Jack Straw, Tony Blair's roving secretary of bullshit, speaking on the Syrian government's alleged involvement in the assassination of Rafik Hariri:

"... they have to get the message that you cannot have a government, if I may say so, at any level going into assassinations."

What Straw, of course, was really saying is that "you" (whoever that is) cannot have a government that the US and Britain don't like going into assassinations. His little maxim surely does not apply to Britain's senior partner in aggression, the US, for example. Nor would Straw be in favor of sending a real "message" to the Israeli government, despite his occasional noises in this direction (emphases added):

Bridget Kendall [BBC interviewer]:
You mentioned the Middle East. We've had an e-mail from Mark Messenger in Brighton who says: What's your opinion of the letter written by 52 former UK diplomats?

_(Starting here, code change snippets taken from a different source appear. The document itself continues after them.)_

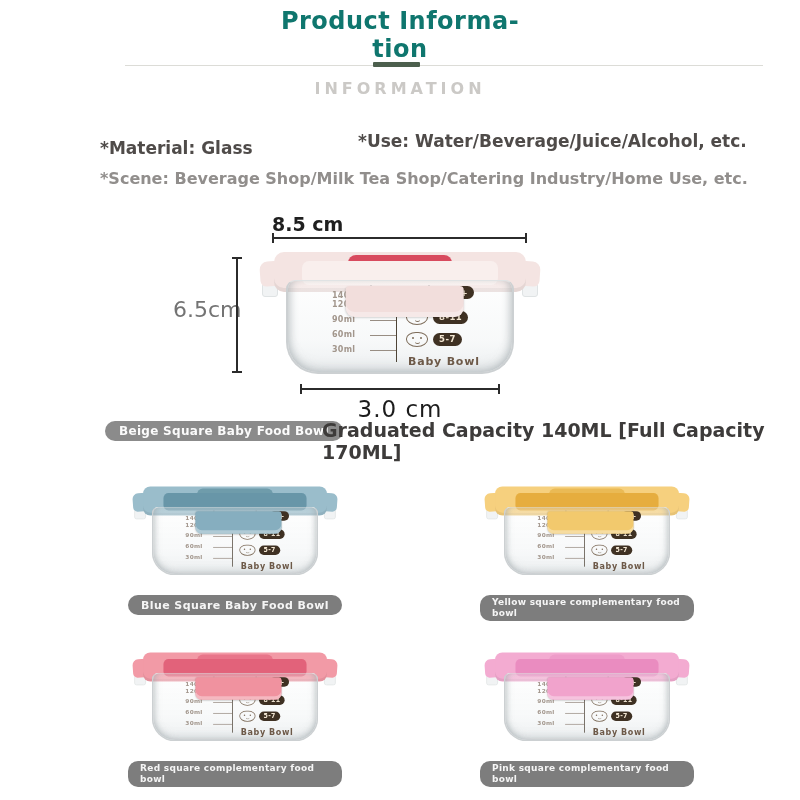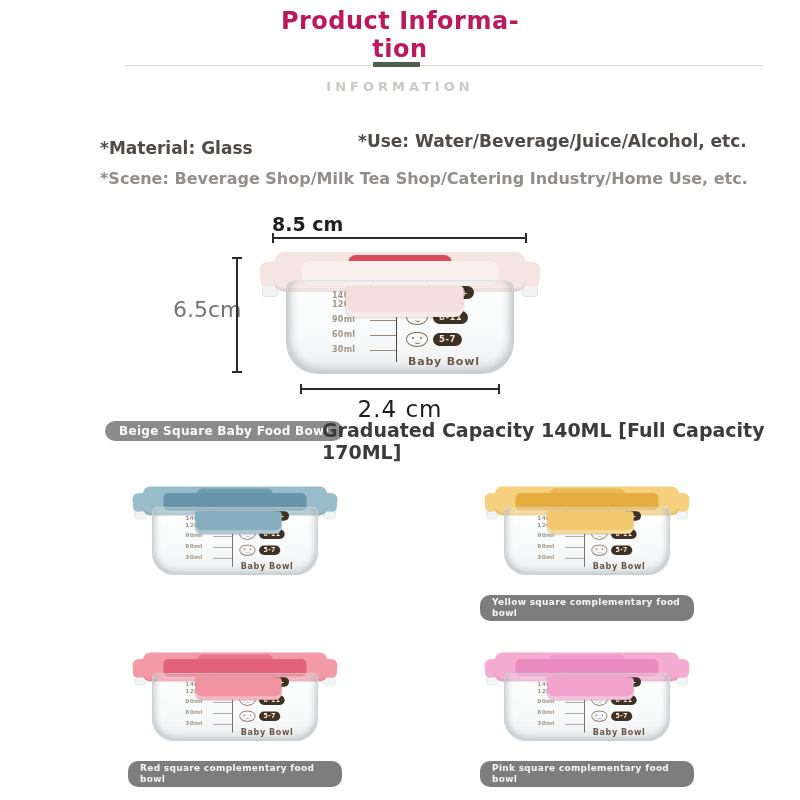"Product Informa-" .title { color: #be185d -> #0f766e }
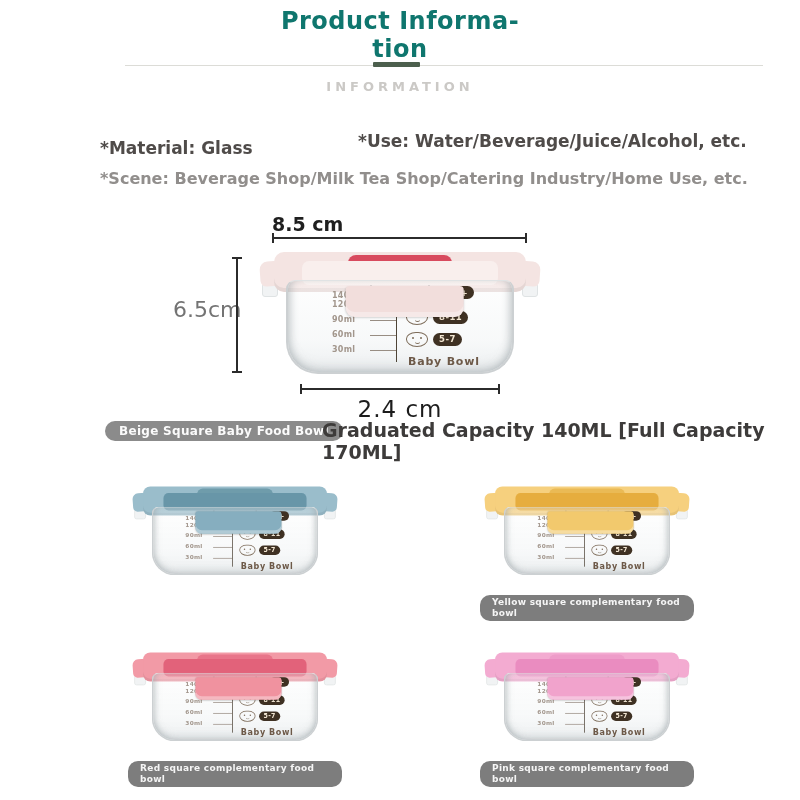"INFORMATION" .subtitle { font-size: 13px -> 16px }
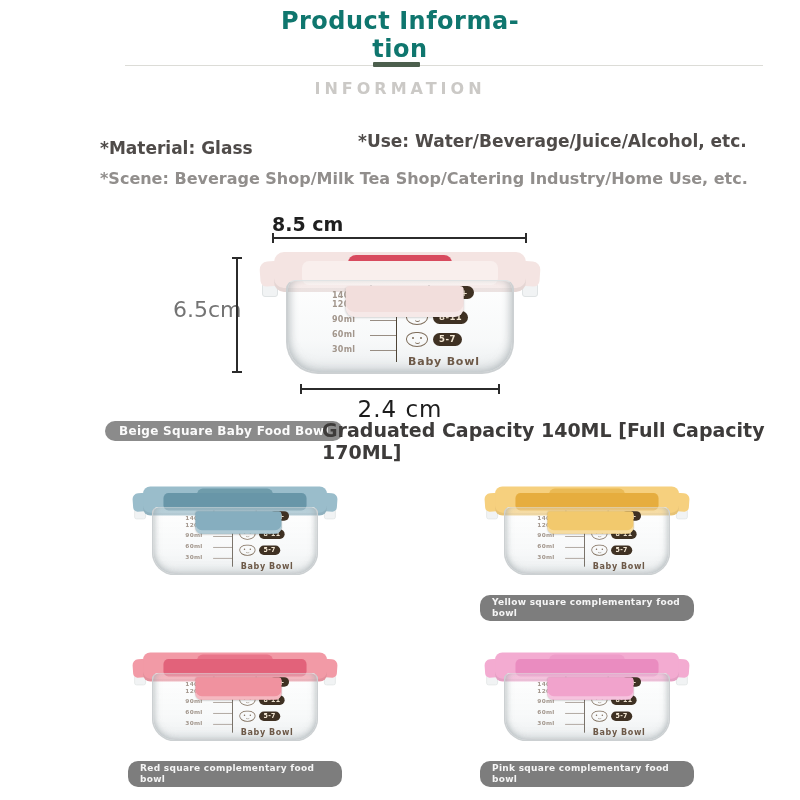"2.4 cm" div.m-bot-label { text: 2.4 -> 3.0 }
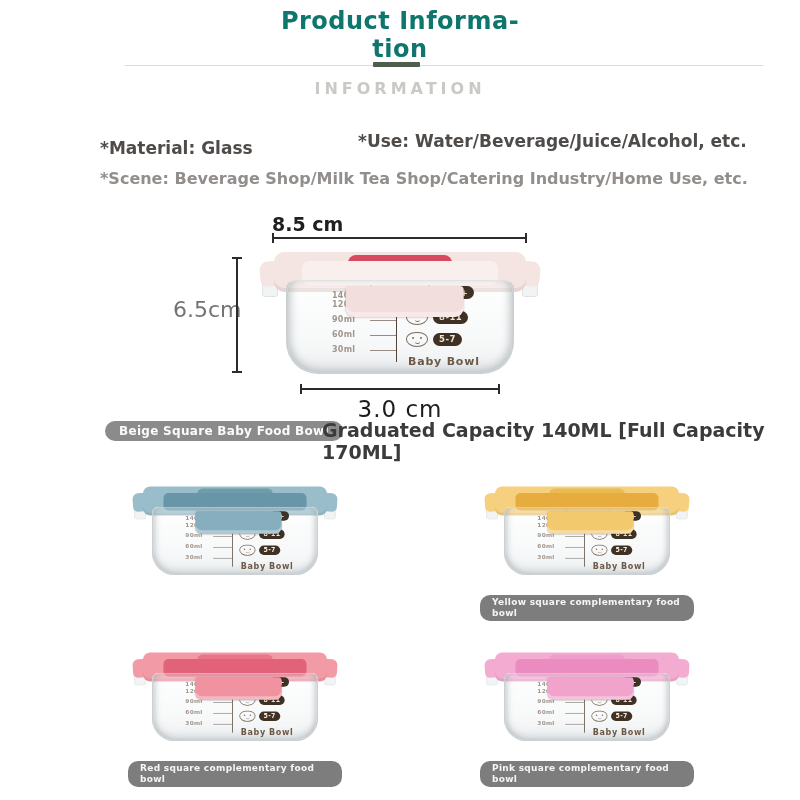"Blue Square Baby Food Bowl" div.vbadge { html: none -> <div>Blue Square Baby Food Bowl</div> }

Do you feel they had a valid concern about this government's relentless following of a right wing American administration that seems to support political assassinations in Palestine and illegal settlements in the West Bank?

Jack Straw:
Well they were entitled to their opinions, is what I say, and at least it shows that contrary to the parody that Foreign Office diplomats are not sort of clones.

Bridget Kendall:
But did they raise a valid point?

Jack Straw:
Well of course they raised points which were valid to them. Were they justified? No I don't happen to think that they were. And we are against assassinations or killings, let's be clear about this, by the Israelis, no one, in a sense, has been more vocal than have I - making it clear that we regard the so-called assassination policy as unjustified, unlawful and counterproductive. ... We also however, need to take account of the terror which has been perpetrated against the Israelis. And that too has to be put into the balance.

In condensed form, what Straw is saying is that these 52 diplomats' aim is wildly off the mark, since Israel doesn't actually use "assassinations", but even if it does, there are extenuating circumstances that make it alright.

And the US and the UK will always be the ones who can define what these extenuating circumstances are.